On the 18th, the Music Director of the Gyeonggi Philharmonic Orchestra couldn’t hide his regret when he met with reporters ahead of his last performance in office. More than half of his tenure was constrained by COVID-19 and his talk about things he failed to unfold was proportional to the happiness he felt in his time with the orchestra with ample potential. “It was a magical time,” Zanetti recalled, “they had previously performed pieces that felt grand, big, but after taking office, we built the orchestra’s prowess toward bringing in the technical elements that were transparent and detailed.” Zanetti, who took office in September 2018 and is credited with notably raising the level of the Gyeonggi Philharmonic, will conclude his four-year tenure with Verdi’s “Requiem,” which will be held at the Gyeonggi Arts Center on May 23 and the Lotte Concert Hall on May 25. It requires a large number of people, including 4 soloists, a mixed 4-part choir, and a large orchestra, and the duration of the performance is 90 minutes of religious music.

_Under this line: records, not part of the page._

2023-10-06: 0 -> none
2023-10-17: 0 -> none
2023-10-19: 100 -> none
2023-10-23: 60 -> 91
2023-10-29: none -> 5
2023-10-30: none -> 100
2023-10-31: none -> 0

“I didn’t deliberately pick this piece for my last show,” Zanetti explained, adding, “It was part of my planned performance in 2020, but it was postponed to this year because of the difficulty of performing with a big chorus last year due to the high regulations related to infectious diseases.” “Unlike other composers’ requiems, the song asks the living people questions about death,” he said, adding, “I thought it was timely in the context of the current situation.” Zanetti is credited with leading the Orchestra’s growth with new initiatives while leading the Gyeonggi Philharmonic. Last year, they had a project with 5 young korean pianists born around 2000-01, performing the entire Beethoven Concerts cycle. “With the cancellation of the performances we had planned, we realized the idea of making it an opportunity to introduce local talented performers to the Korean audience” he said.
Korean fans who love classical music have been emphasized as a part of the development of the orchestra for the past 4 years. “We created the idea through a variety of feedback, such as recommending a composer that the audience wanted to hear in the next performance,” Zanetti said, “and I think the orchestra created a relationship where they learned by interacting with the audience.”